Concernant la loi sur le blasphème, Mgr Tomasi a rappelé qu’au Pakistan comme ailleurs, « des musulmans et des chrétiens sont d’accord pour dire que la loi actuelle sur le blasphème ne fonctionne pas : elle est uniquement utilisée comme instrument de persécution contre certaines personnes ou comme abus de pouvoir ou comme excuse pour régler des problèmes d’autres types qui n’ont rien à voir avec la religion ».

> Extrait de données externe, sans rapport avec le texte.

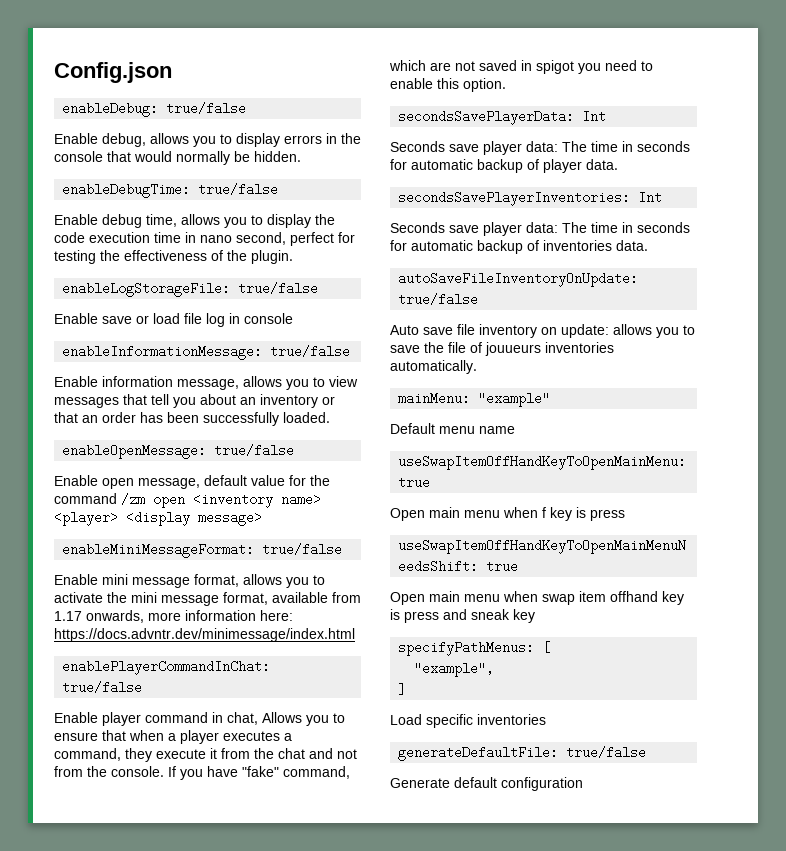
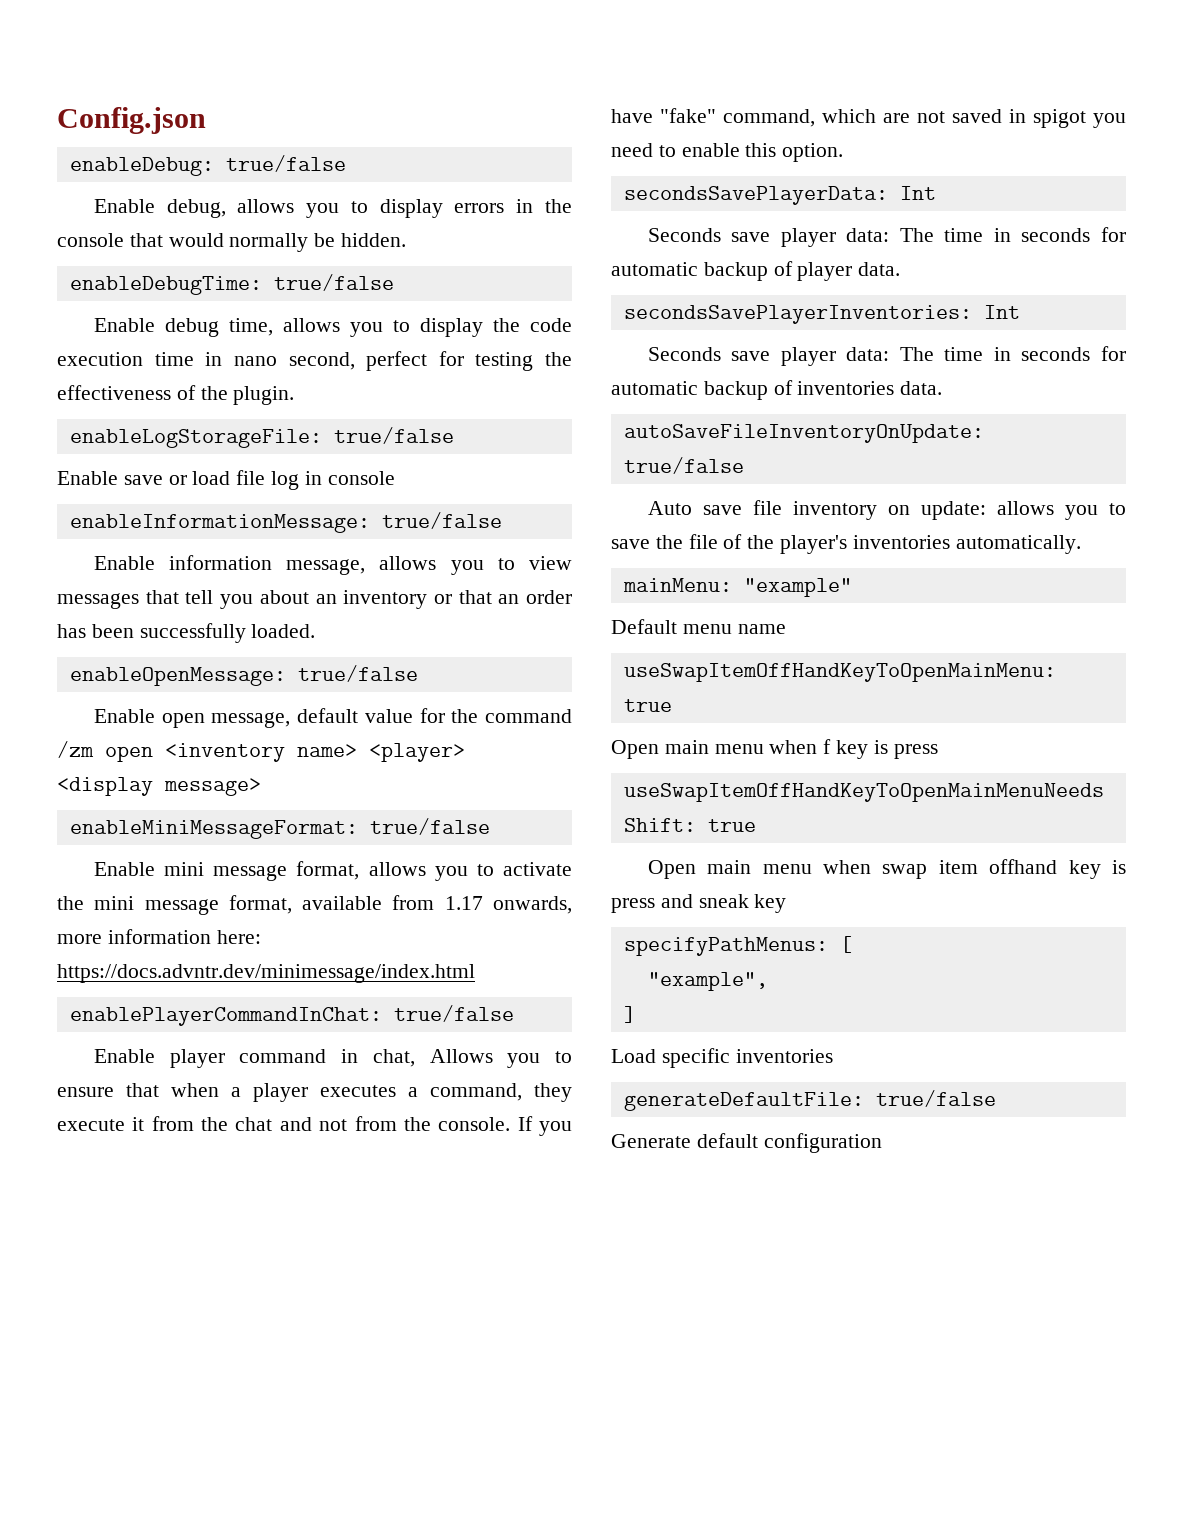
- Auto save file inventory on update: allows you to save the file of jouueurs inventories automatically.
+ Auto save file inventory on update: allows you to save the file of the player's inventories automatically.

« C’est pourquoi il est urgent de modifier et d’abolir ce type de loi afin que la liberté religieuse puisse être pratiquée avec sérénité par tous », a-t-il affirmé. « C’est un chemin difficile parce qu’en ce moment la majorité et l’opinion publique est particulièrement susceptible et n’accepte aucune modification de cette loi. Mais lentement, il faudra éduquer et marcher dans cette direction ».

Concernant Farah Hatim, Mgr Tomasi a tout d’abord souligné l’importance de recueillir « des données précises et des informations sûres sur cette situation, parce que jusqu’à maintenant, personne n’a réussi à parler avec cette jeune femme ».

« Je pense – a-t-il aussi souligné – que tout le système éducatif doit mener au respect des personnes, même si elles sont minoritaires dans leur culture et dans leur foi ». Enfin, il a souhaité que « le système judiciaire de ces pays n’ignorent pas les minorités » mais répondent avant tout « aux exigences du respect des droits humains fondamentaux de chaque personne ».

Mgr Tomasi a enfin rappelé que l’enlèvement et la conversion forcée de jeunes victimes appartenant à la minorité chrétienne n’était pas nouveau.« Cela fait des années que des jeunes filles chrétiennes sont contraintes d'épouser de jeunes musulmans et – dans ce processus – obligées de renoncer à leur foi contre leur volonté et forcées d'adhérer à la foi islamique. Chaque année, 700 jeunes filles environ, sont soumises à ce type de conversions forcées ».